> Assigned task
The reply to the records below should contain exactly the lines from the line with "order number: SO-30589 -> SO-30189" through the line with "Osłona rewizyjna z tworzywa 25x40", and nothing besides.

━━ Data for review ━━

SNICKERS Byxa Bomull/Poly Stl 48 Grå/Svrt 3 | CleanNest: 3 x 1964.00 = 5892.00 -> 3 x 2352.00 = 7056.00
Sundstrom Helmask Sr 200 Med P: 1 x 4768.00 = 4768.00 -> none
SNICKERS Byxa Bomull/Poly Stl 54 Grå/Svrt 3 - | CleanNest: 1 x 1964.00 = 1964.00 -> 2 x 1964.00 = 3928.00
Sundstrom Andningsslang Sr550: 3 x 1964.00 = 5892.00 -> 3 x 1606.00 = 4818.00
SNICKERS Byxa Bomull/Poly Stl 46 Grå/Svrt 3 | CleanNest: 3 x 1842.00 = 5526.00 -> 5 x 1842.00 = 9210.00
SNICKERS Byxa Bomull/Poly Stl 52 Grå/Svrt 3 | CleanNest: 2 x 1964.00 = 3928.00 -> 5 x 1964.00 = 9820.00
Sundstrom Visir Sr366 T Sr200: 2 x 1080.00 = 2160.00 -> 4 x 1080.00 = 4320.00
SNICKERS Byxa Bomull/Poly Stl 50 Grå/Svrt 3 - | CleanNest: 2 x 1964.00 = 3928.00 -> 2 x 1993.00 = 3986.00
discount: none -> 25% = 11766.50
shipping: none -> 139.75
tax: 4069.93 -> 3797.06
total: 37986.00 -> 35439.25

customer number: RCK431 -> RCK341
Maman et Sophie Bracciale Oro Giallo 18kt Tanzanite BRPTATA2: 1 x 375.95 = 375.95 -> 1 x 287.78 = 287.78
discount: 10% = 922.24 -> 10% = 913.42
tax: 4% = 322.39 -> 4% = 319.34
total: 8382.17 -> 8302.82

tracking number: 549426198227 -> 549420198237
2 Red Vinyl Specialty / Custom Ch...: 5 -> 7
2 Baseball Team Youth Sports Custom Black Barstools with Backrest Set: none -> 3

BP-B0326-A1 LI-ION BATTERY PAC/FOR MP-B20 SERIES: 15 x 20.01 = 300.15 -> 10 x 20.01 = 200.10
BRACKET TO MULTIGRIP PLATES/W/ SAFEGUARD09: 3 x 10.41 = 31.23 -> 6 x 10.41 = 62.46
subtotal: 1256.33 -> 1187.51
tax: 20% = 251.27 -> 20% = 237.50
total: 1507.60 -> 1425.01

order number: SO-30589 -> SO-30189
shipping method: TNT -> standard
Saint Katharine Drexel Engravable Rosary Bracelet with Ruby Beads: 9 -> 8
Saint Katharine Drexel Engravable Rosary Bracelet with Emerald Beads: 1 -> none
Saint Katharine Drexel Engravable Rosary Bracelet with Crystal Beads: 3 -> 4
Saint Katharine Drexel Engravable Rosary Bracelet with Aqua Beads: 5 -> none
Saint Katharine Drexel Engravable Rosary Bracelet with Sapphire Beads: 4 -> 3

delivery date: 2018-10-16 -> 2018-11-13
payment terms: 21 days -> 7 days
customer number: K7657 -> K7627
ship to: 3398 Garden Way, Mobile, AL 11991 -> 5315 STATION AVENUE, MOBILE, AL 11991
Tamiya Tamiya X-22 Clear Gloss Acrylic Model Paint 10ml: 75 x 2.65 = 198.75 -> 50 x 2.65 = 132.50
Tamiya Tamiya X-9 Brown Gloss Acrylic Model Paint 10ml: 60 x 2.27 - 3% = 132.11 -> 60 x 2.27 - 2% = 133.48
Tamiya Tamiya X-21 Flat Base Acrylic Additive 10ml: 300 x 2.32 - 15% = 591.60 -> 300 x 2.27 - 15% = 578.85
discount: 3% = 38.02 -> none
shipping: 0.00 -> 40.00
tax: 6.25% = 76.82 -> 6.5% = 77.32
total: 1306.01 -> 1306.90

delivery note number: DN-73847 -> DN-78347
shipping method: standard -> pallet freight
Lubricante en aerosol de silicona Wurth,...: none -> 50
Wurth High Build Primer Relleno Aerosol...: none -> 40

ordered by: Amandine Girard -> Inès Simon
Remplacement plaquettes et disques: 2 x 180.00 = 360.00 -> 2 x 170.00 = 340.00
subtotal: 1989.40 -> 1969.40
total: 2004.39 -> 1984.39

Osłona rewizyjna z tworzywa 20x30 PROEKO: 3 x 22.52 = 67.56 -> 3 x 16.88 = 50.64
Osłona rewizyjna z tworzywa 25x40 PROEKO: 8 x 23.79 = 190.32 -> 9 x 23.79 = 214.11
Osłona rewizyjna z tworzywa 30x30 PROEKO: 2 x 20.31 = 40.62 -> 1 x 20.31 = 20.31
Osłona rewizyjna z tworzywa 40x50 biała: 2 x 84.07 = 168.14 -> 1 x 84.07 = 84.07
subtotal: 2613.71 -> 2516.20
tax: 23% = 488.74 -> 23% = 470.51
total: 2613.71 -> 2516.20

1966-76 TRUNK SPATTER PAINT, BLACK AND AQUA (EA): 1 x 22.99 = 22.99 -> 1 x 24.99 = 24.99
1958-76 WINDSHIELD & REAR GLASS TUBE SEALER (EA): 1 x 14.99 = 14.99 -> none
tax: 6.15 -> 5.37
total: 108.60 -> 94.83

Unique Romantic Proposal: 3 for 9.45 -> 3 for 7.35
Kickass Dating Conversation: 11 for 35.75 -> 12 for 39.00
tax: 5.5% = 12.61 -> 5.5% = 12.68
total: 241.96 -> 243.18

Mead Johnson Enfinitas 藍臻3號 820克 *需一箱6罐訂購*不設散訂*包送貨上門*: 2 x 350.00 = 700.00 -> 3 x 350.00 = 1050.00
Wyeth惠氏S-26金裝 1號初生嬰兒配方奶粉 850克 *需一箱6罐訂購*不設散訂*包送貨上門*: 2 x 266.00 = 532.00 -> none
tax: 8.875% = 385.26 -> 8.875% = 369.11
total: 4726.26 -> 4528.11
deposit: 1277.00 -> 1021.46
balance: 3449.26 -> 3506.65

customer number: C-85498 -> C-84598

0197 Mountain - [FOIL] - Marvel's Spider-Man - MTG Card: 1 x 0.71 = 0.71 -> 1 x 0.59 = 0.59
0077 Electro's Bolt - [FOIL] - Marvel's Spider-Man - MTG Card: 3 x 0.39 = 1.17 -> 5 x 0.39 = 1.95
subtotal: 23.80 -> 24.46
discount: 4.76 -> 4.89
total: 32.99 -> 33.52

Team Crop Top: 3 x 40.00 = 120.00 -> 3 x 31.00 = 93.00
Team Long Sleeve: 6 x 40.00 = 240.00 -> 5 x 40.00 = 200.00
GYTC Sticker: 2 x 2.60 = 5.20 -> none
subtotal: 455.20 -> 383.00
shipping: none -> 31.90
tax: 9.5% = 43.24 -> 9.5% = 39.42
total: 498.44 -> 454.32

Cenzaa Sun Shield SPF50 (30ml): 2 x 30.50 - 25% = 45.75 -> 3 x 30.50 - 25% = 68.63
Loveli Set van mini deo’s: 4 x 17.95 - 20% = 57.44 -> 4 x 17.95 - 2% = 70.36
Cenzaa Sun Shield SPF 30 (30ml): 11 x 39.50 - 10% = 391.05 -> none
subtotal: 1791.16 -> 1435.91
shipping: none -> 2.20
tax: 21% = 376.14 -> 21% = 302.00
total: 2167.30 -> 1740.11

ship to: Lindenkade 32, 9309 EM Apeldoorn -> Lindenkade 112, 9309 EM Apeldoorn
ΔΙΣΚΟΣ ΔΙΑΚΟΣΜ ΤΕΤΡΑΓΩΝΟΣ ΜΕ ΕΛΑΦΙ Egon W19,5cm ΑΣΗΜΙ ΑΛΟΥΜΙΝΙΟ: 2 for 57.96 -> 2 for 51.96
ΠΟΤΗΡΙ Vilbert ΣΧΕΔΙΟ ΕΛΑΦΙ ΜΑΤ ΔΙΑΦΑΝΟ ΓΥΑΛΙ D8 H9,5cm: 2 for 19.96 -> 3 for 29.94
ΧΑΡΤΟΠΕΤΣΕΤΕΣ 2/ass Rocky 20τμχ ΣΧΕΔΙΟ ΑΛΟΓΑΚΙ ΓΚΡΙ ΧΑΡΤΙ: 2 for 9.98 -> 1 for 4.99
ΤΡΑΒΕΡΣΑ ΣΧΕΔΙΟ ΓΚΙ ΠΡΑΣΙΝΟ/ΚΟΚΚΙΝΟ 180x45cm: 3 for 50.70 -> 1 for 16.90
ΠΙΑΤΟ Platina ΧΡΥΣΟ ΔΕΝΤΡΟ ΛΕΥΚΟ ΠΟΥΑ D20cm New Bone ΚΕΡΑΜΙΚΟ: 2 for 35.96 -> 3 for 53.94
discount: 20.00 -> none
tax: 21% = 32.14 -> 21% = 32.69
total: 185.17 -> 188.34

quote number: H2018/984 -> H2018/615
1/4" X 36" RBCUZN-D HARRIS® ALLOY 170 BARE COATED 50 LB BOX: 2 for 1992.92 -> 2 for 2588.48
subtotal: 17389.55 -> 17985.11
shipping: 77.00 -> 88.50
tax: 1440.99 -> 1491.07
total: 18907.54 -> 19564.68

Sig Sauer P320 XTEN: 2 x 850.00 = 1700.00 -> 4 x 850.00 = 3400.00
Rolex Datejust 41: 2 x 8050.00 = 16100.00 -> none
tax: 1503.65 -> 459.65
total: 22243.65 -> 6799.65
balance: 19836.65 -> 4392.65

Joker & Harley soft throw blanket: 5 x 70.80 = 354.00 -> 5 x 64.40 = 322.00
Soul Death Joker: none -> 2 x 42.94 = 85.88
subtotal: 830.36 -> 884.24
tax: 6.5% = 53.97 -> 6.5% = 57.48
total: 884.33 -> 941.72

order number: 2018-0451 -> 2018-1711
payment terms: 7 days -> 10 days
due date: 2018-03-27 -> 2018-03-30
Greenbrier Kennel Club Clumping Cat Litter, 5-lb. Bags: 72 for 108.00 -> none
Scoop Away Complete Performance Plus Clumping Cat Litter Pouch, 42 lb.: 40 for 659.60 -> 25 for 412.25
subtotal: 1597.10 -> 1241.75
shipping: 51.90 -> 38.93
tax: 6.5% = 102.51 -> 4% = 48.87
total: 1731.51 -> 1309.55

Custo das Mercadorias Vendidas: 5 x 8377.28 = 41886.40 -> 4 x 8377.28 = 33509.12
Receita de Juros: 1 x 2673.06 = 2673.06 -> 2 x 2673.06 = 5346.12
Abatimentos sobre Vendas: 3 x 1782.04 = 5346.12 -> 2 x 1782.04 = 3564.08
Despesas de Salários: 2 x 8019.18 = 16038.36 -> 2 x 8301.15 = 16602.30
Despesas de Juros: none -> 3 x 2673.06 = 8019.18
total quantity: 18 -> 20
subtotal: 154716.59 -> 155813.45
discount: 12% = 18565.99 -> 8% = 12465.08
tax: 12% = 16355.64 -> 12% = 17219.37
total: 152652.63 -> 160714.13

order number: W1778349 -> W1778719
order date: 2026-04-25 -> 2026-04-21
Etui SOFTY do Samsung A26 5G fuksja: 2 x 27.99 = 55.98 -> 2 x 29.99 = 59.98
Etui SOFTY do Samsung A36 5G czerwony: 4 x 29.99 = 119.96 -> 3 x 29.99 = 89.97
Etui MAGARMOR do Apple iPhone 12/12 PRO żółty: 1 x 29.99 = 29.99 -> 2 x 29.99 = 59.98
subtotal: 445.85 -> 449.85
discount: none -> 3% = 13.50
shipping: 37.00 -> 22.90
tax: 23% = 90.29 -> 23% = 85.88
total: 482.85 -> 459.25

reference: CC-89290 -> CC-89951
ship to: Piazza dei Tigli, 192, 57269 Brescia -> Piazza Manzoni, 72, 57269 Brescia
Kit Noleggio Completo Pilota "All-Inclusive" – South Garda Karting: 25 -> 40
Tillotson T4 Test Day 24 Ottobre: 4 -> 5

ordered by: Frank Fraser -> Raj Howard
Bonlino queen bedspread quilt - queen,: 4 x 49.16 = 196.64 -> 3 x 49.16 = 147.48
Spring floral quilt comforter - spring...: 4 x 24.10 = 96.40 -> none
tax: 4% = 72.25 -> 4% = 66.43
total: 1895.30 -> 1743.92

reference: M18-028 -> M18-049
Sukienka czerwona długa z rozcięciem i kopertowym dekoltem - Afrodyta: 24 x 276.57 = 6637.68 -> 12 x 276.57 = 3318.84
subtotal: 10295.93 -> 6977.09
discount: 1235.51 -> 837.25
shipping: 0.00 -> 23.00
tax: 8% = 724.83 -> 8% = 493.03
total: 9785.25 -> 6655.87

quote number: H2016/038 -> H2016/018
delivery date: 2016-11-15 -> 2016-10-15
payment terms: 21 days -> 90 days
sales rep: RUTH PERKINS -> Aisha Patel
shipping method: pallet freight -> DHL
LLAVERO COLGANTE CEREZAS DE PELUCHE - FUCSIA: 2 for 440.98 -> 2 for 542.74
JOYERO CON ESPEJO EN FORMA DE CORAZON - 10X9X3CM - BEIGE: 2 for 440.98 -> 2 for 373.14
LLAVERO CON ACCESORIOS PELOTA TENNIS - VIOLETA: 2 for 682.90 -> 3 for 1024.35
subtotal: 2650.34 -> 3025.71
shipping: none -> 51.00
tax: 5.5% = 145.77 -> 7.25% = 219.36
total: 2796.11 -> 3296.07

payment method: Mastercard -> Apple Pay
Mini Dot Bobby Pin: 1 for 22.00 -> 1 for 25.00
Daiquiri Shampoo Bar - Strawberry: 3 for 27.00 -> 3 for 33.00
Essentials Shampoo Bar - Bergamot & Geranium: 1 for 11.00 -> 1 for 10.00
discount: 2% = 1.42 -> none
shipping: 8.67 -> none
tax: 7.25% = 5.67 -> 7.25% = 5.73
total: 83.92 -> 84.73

━━━

> Answer section
order number: SO-30589 -> SO-30189
shipping method: TNT -> standard
Saint Katharine Drexel Engravable Rosary Bracelet with Ruby Beads: 9 -> 8
Saint Katharine Drexel Engravable Rosary Bracelet with Emerald Beads: 1 -> none
Saint Katharine Drexel Engravable Rosary Bracelet with Crystal Beads: 3 -> 4
Saint Katharine Drexel Engravable Rosary Bracelet with Aqua Beads: 5 -> none
Saint Katharine Drexel Engravable Rosary Bracelet with Sapphire Beads: 4 -> 3

delivery date: 2018-10-16 -> 2018-11-13
payment terms: 21 days -> 7 days
customer number: K7657 -> K7627
ship to: 3398 Garden Way, Mobile, AL 11991 -> 5315 STATION AVENUE, MOBILE, AL 11991
Tamiya Tamiya X-22 Clear Gloss Acrylic Model Paint 10ml: 75 x 2.65 = 198.75 -> 50 x 2.65 = 132.50
Tamiya Tamiya X-9 Brown Gloss Acrylic Model Paint 10ml: 60 x 2.27 - 3% = 132.11 -> 60 x 2.27 - 2% = 133.48
Tamiya Tamiya X-21 Flat Base Acrylic Additive 10ml: 300 x 2.32 - 15% = 591.60 -> 300 x 2.27 - 15% = 578.85
discount: 3% = 38.02 -> none
shipping: 0.00 -> 40.00
tax: 6.25% = 76.82 -> 6.5% = 77.32
total: 1306.01 -> 1306.90

delivery note number: DN-73847 -> DN-78347
shipping method: standard -> pallet freight
Lubricante en aerosol de silicona Wurth,...: none -> 50
Wurth High Build Primer Relleno Aerosol...: none -> 40

ordered by: Amandine Girard -> Inès Simon
Remplacement plaquettes et disques: 2 x 180.00 = 360.00 -> 2 x 170.00 = 340.00
subtotal: 1989.40 -> 1969.40
total: 2004.39 -> 1984.39

Osłona rewizyjna z tworzywa 20x30 PROEKO: 3 x 22.52 = 67.56 -> 3 x 16.88 = 50.64
Osłona rewizyjna z tworzywa 25x40 PROEKO: 8 x 23.79 = 190.32 -> 9 x 23.79 = 214.11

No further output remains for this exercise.